User interface change data:
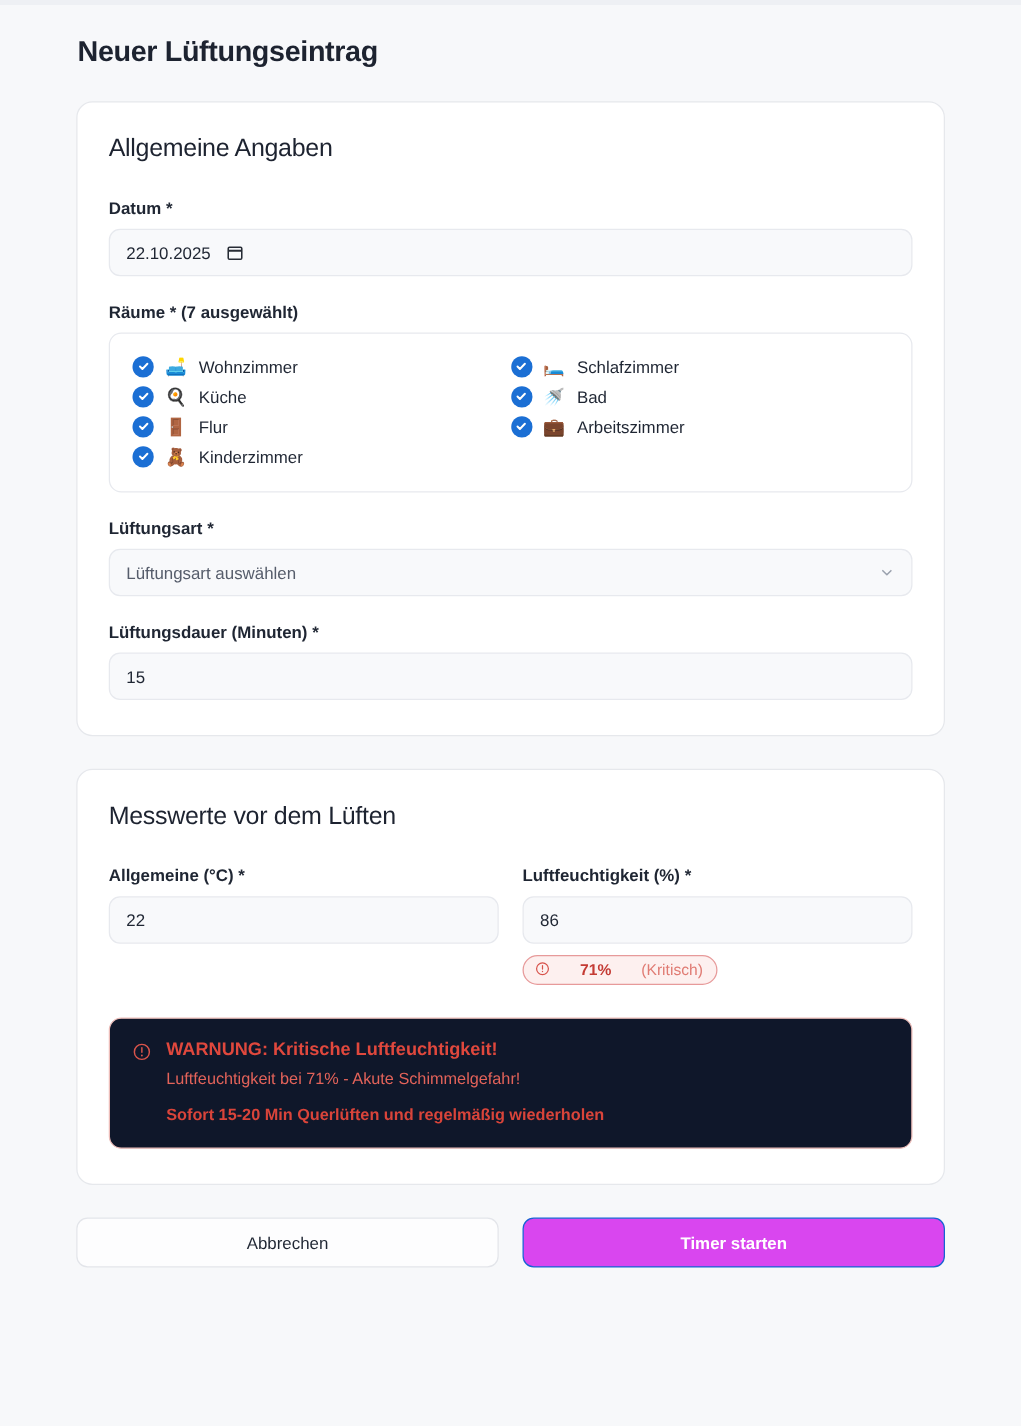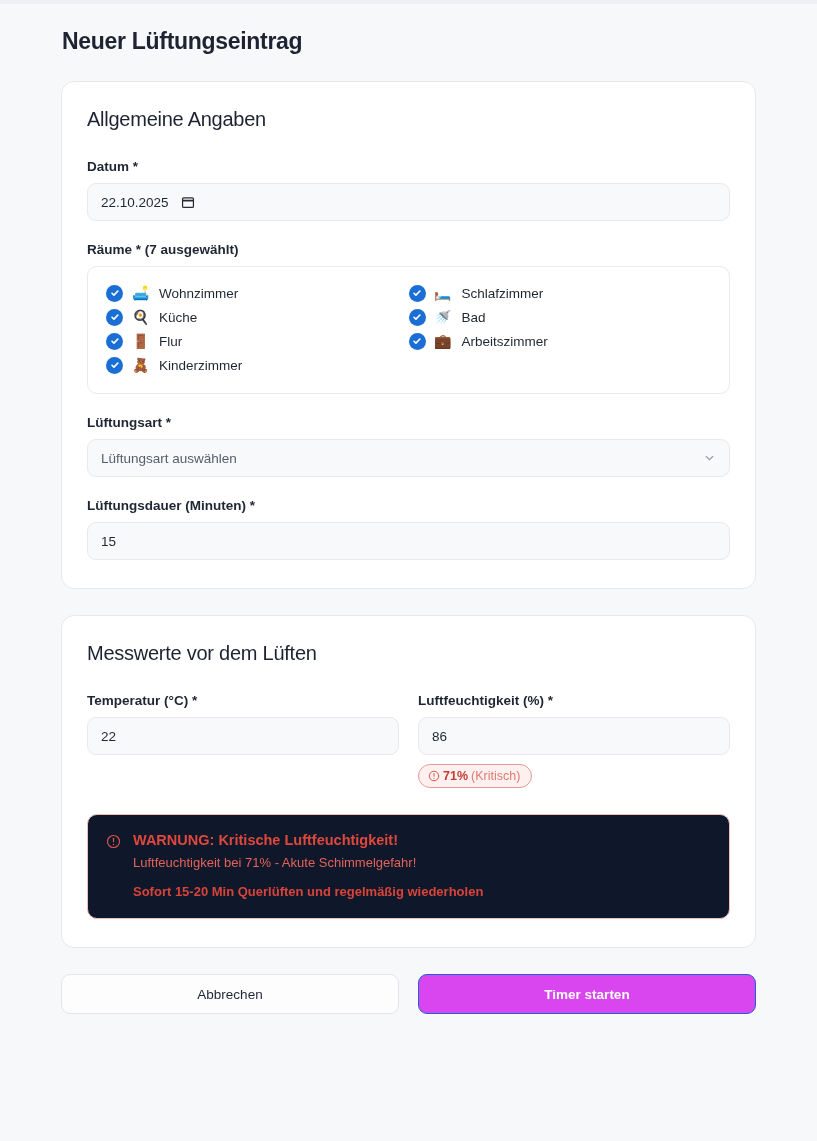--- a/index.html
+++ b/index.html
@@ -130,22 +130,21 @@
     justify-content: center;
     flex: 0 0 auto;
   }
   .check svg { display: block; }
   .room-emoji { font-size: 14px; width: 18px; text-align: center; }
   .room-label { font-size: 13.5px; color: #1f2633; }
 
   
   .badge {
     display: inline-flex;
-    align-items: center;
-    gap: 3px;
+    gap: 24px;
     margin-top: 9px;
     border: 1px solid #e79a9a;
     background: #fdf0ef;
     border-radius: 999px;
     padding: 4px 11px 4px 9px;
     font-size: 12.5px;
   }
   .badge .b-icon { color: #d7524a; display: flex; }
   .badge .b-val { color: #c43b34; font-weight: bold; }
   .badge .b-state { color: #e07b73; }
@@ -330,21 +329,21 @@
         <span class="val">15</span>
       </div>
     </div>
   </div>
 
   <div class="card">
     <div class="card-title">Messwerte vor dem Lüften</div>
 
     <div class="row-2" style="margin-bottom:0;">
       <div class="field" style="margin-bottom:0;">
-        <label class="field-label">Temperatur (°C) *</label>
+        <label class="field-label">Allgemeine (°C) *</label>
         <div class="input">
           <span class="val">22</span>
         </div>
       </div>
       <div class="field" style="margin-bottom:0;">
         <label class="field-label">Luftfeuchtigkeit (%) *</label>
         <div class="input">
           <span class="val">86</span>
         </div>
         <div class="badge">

_Problem details_
Set down all entries above again, exactly, without images.

_Result_
--- a/index.html
+++ b/index.html
@@ -130,22 +130,21 @@
     justify-content: center;
     flex: 0 0 auto;
   }
   .check svg { display: block; }
   .room-emoji { font-size: 14px; width: 18px; text-align: center; }
   .room-label { font-size: 13.5px; color: #1f2633; }
 
   
   .badge {
     display: inline-flex;
-    align-items: center;
-    gap: 3px;
+    gap: 24px;
     margin-top: 9px;
     border: 1px solid #e79a9a;
     background: #fdf0ef;
     border-radius: 999px;
     padding: 4px 11px 4px 9px;
     font-size: 12.5px;
   }
   .badge .b-icon { color: #d7524a; display: flex; }
   .badge .b-val { color: #c43b34; font-weight: bold; }
   .badge .b-state { color: #e07b73; }
@@ -330,21 +329,21 @@
         <span class="val">15</span>
       </div>
     </div>
   </div>
 
   <div class="card">
     <div class="card-title">Messwerte vor dem Lüften</div>
 
     <div class="row-2" style="margin-bottom:0;">
       <div class="field" style="margin-bottom:0;">
-        <label class="field-label">Temperatur (°C) *</label>
+        <label class="field-label">Allgemeine (°C) *</label>
         <div class="input">
           <span class="val">22</span>
         </div>
       </div>
       <div class="field" style="margin-bottom:0;">
         <label class="field-label">Luftfeuchtigkeit (%) *</label>
         <div class="input">
           <span class="val">86</span>
         </div>
         <div class="badge">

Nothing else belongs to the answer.